# literati e-reader on shop nbc



## fastdogs (Jun 12, 2009)

Does anyone know anything about this ereader?  It looks kind of tall and narrow, with a backlit color screen. I guess for night reading it can have a black background with white letters. Not sure of the internet capability- it's wifi only. I love my new K3, but this one looked great with children's books on it because of the color- might be good for my son who loves to read. I think the price was 99.00 after a rebate.
vickie


----------



## katy32 (Dec 20, 2010)

My sister got one for Christmas from her boyfriend.  I'm going over there today and will check it out and let you know what I think


----------



## katy32 (Dec 20, 2010)

I played with it a bit last night.  It is really tall and skinny, and took awhile to load.  I wasn't such a fan of the screen with the back light, but I think its just because I have used the kindle for so long.  I didn't mess around too much with the wifi, and just checked out the few books she had on there, none were color, but the menu looked nice in color. It had color pics of the book covers that you could scroll through.


----------



## Lee (Nov 7, 2008)

I found a review of it: http://reviews.cnet.com/8301-18438_7-20016673-82.html

The photo makes it look orange but I think it's just the lighting; the review says it's available in black or white. It's made by Sharper Image and books are available through the Kobo store. The review says the resolution is not that great and is not as sharp as the iPad. That doesn't sound good to me; I have an iPad and while I can read on it, I find e-ink text to be much sharper. The Literati is well-priced, though.


----------



## GreenThumb (Mar 29, 2009)

I was at Bed Bath & Beyond this week and found the Literati on clearance for $39.99. With one of their 20% off coupons, it's $32. You can also buy it online for the same price. http://www.bedbathandbeyond.com/product.asp?SKU=17494791

Steal of a deal if you're looking for an inexpensive ereader!


----------



## Zero (Jan 27, 2011)

GreenThumb said:



> I was at Bed Bath & Beyond this week and found the Literati on clearance for $39.99. With one of their 20% off coupons, it's $32. You can also buy it online for the same price. http://www.bedbathandbeyond.com/product.asp?SKU=17494791
> 
> Steal of a deal if you're looking for an inexpensive ereader!

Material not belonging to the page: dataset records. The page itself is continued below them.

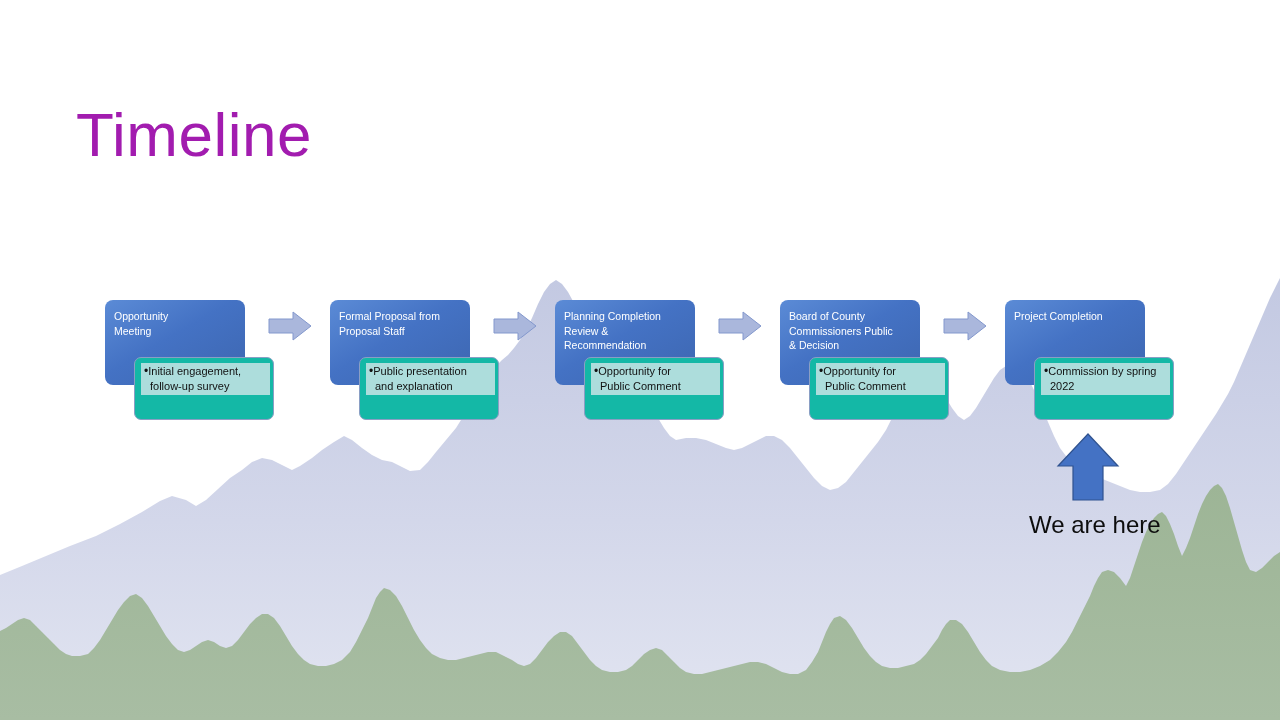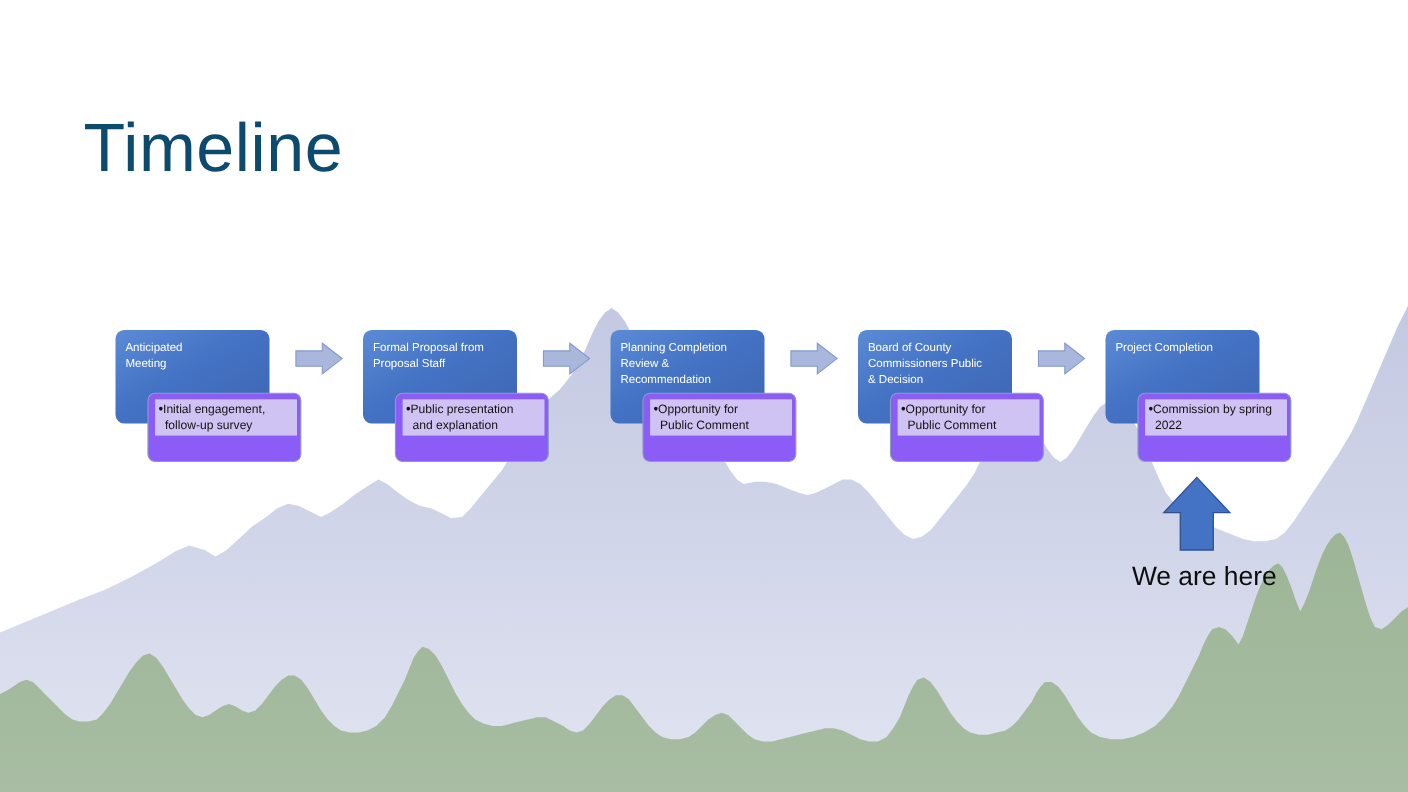--- a/index.html
+++ b/index.html
@@ -36,7 +36,7 @@
     top: 104px;
     font-size: 62px;
     line-height: 1.0;
-    color: #0c4a6e;
+    color: #a21caf;
     font-weight: 400;
     letter-spacing: 0.5px;
     white-space: nowrap;

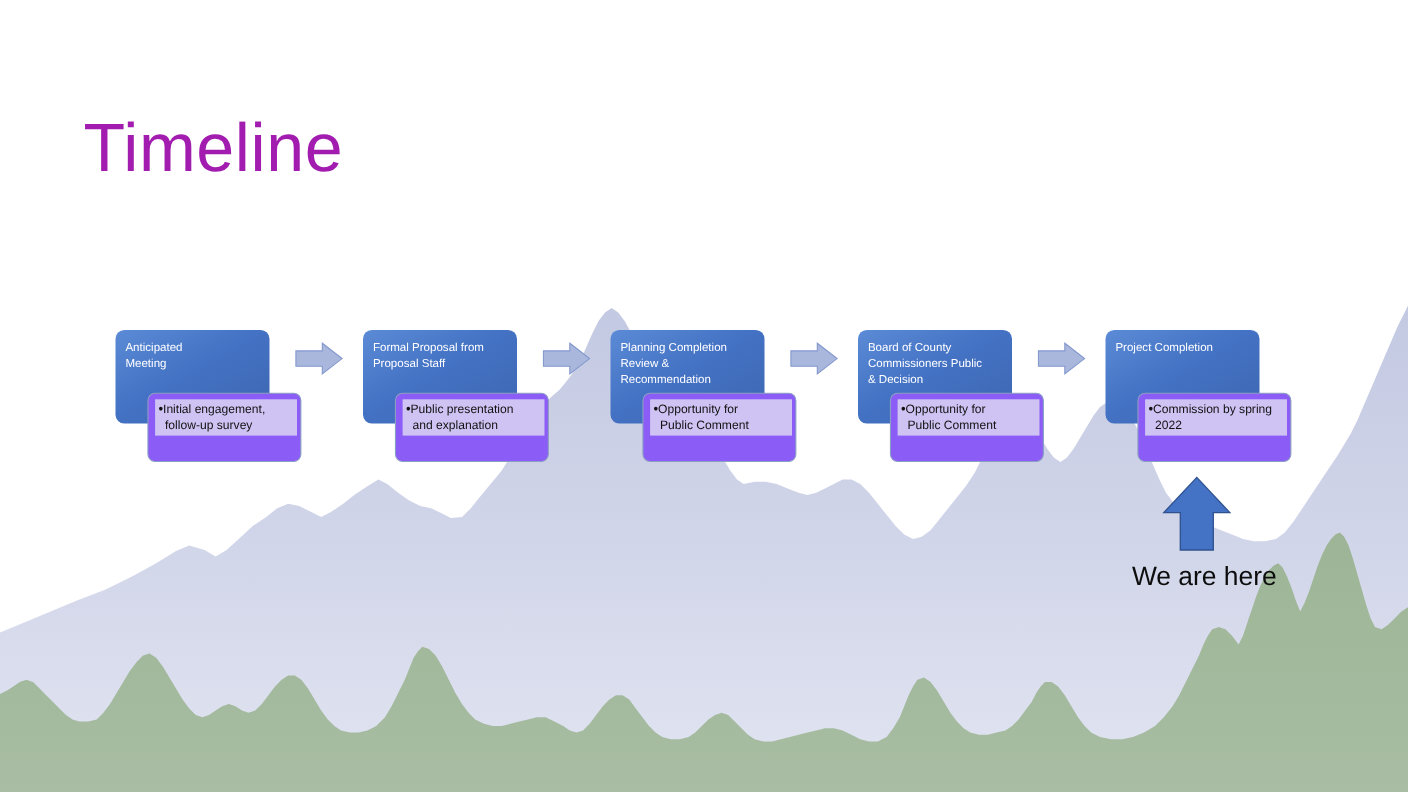--- a/index.html
+++ b/index.html
@@ -209,7 +209,7 @@
 
     <div class="stage" style="left:105px;">
       <div class="stage-box">
-        <span>Anticipated</span><br>
+        <span>Opportunity</span><br>
         <span>Meeting</span>
       </div>
       <div class="stage-callout">

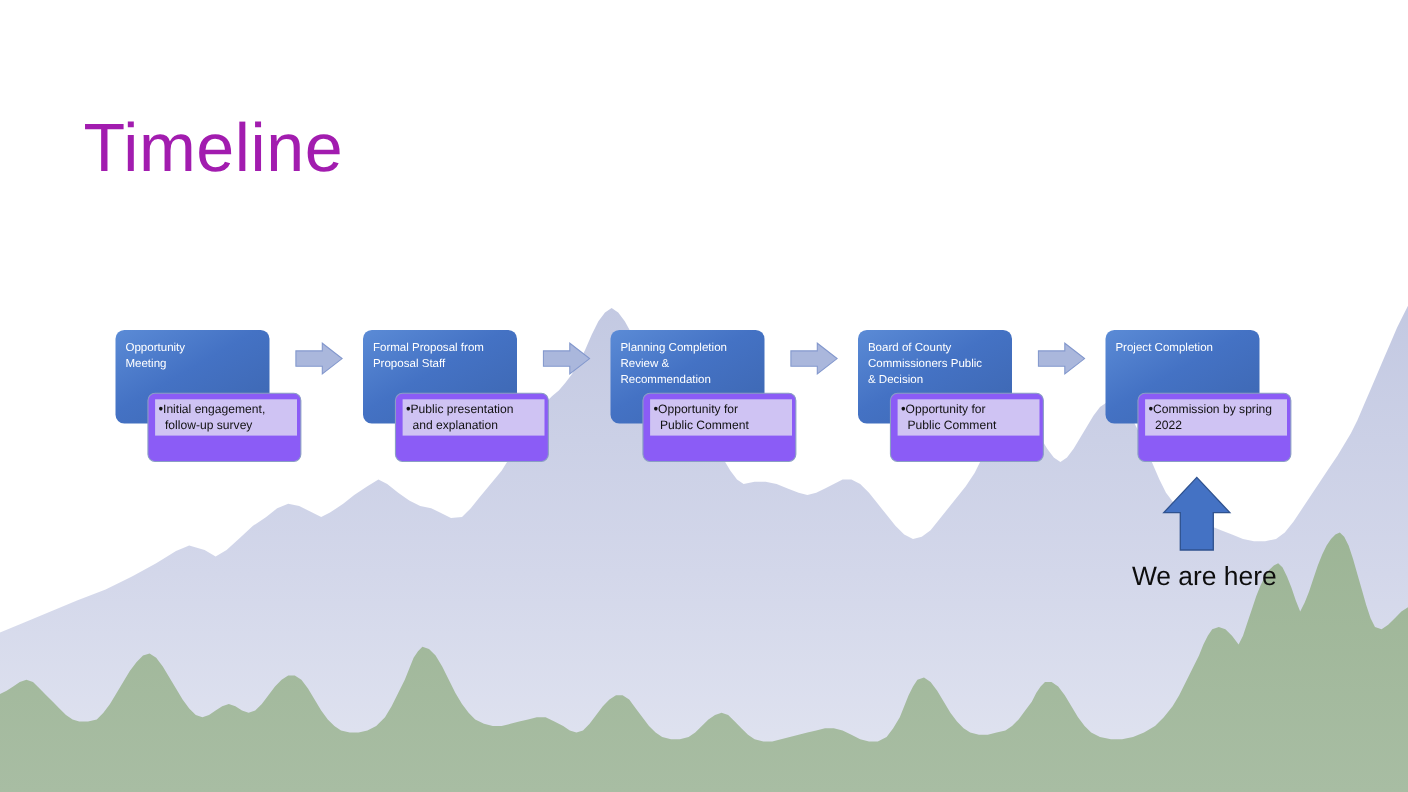--- a/index.html
+++ b/index.html
@@ -77,7 +77,7 @@
     height: 63px;
     border: 1px solid #8a9ec4;
     border-radius: 7px;
-    background: #8b5cf6;
+    background: #14b8a6;
     box-sizing: border-box;
   }
   .stage-callout .calltext {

Let us know how it is. I saw one and thought it looked nice, but some of the reviews were not that great. People complaining that they could not get the computer to recognize it, freezing up, not recognizing new content, and non existent support. Save your receipt, just in case! Also that sharper image is pretty much walking away from it.


----------



## Meemo (Oct 27, 2008)

GreenThumb said:


> I was at Bed Bath & Beyond this week and found the Literati on clearance for $39.99. With one of their 20% off coupons, it's $32. You can also buy it online for the same price. http://www.bedbathandbeyond.com/product.asp?SKU=17494791
> 
> Steal of a deal if you're looking for an inexpensive ereader!

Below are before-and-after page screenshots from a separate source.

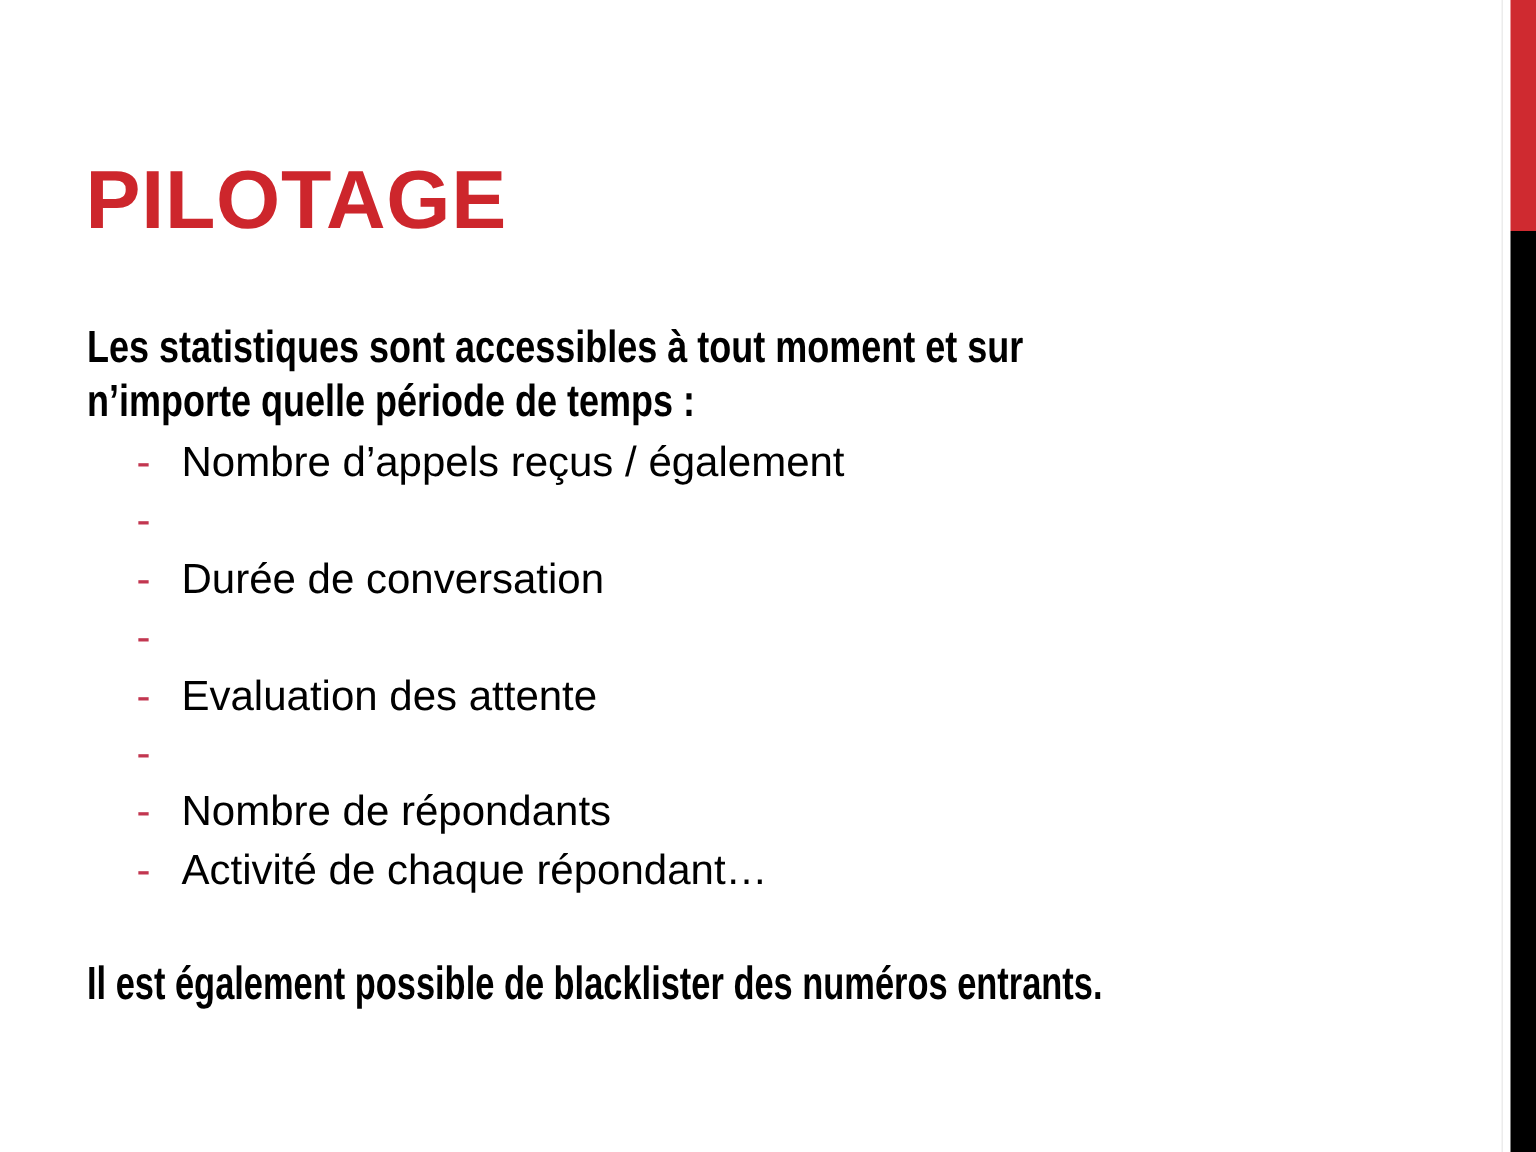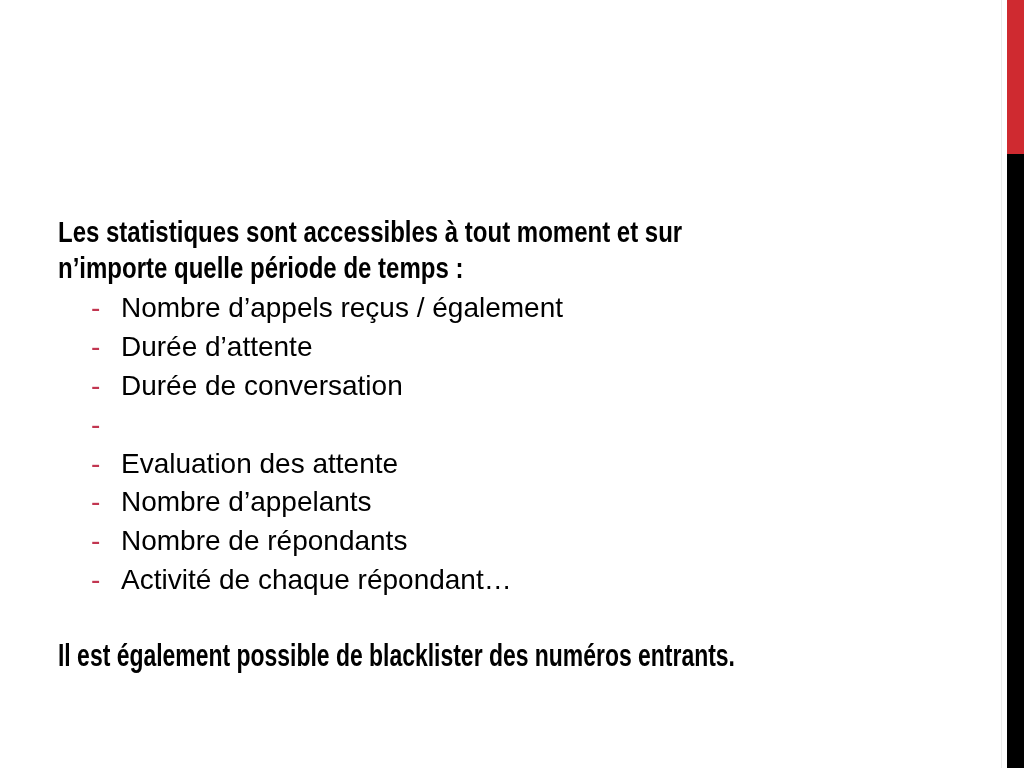--- a/index.html
+++ b/index.html
@@ -113,6 +113,7 @@
     <div class="accent-bar-black"></div>
   </div>
 
+  <h1 class="title">PILOTAGE</h1>
 
   <p class="intro">
     <span class="line">Les statistiques sont accessibles à tout moment et sur</span>

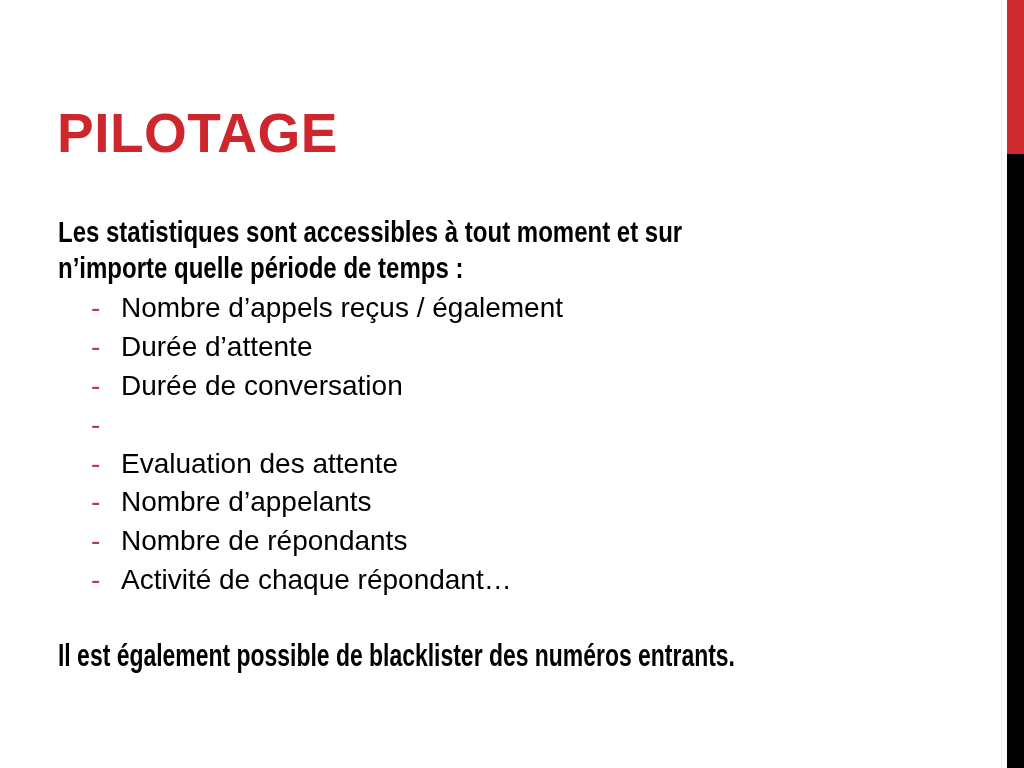--- a/index.html
+++ b/index.html
@@ -127,7 +127,6 @@
     </li>
     <li class="bullet">
       <span class="dash">-</span>
-      <span class="bullet-text">Durée d’attente</span>
     </li>
     <li class="bullet">
       <span class="dash">-</span>

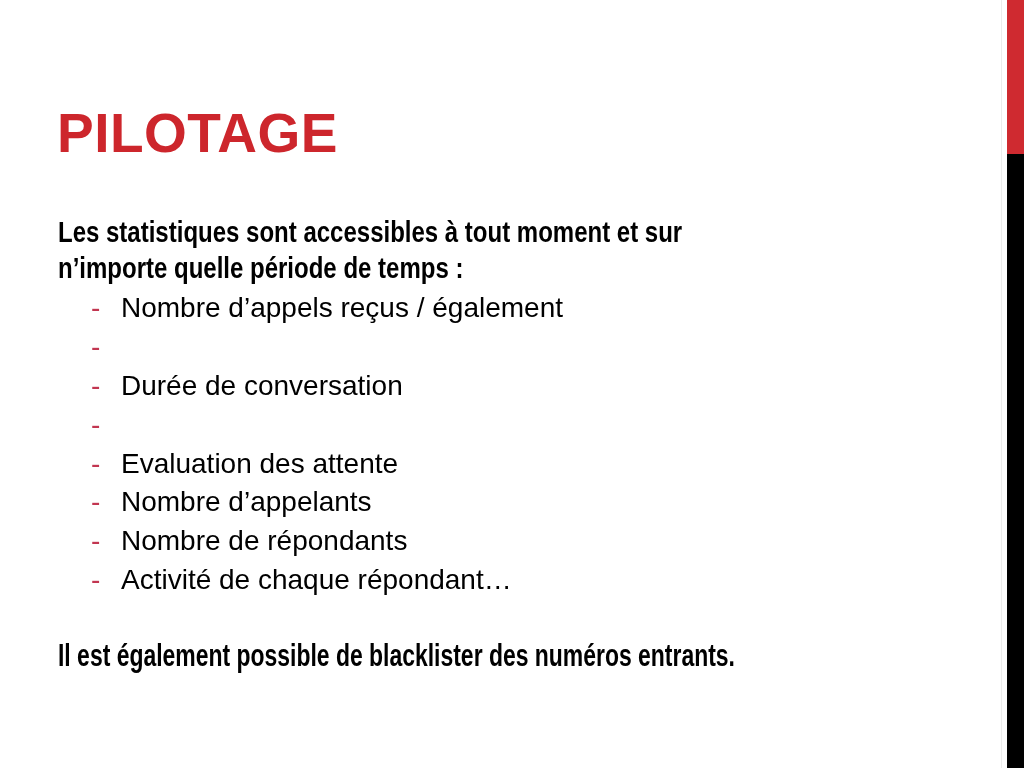--- a/index.html
+++ b/index.html
@@ -141,7 +141,6 @@
     </li>
     <li class="bullet">
       <span class="dash">-</span>
-      <span class="bullet-text">Nombre d’appelants</span>
     </li>
     <li class="bullet">
       <span class="dash">-</span>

I was there today and they had some on the shelf, so I caved. I figured even if it's heinous, I can let my granddaughter read kids' books on it. As soon as I got the wifi connected it told me it needed an update (it's actually a two-part update), updates are all done now & it's charging. Overall I'm kinda liking this little thing so far - the package included a cover, a wall charger and the USB cable. It is a color LCD screen, you can control the brightness of the screen - can change to a "night" mode (white print on black background) or a sepia background. The screen is longer and narrower than Kindle or nook, which is a bit different. Two fonts (serif & sans serif), 5 font sizes. It only reads ePubs & PDFs.

Page turns are fast. I had trouble getting a library book on it at first, it just didn't want to show up even though it was showing up on it on my computer & Adobe Digital Editions, but it finally did (not quite sure what I did to make it work, maybe it was the sync). It's a pretty mixed bag when you read "reviews" online for it, and I might be totally reversing myself in a day or two. But so far, not too heinous. Especially for $40!

By the way Bed Bath & Beyond will honor expired coupons from their store, so if you've got one of those 20% coupons, even an expired one, you can save another $8. Sadly I'd just tossed out a handful of expired coupons and couldn't find one stinkin' coupon in my house before I went today.  Of course if it continues to work I can't complain about a $40 reader!


----------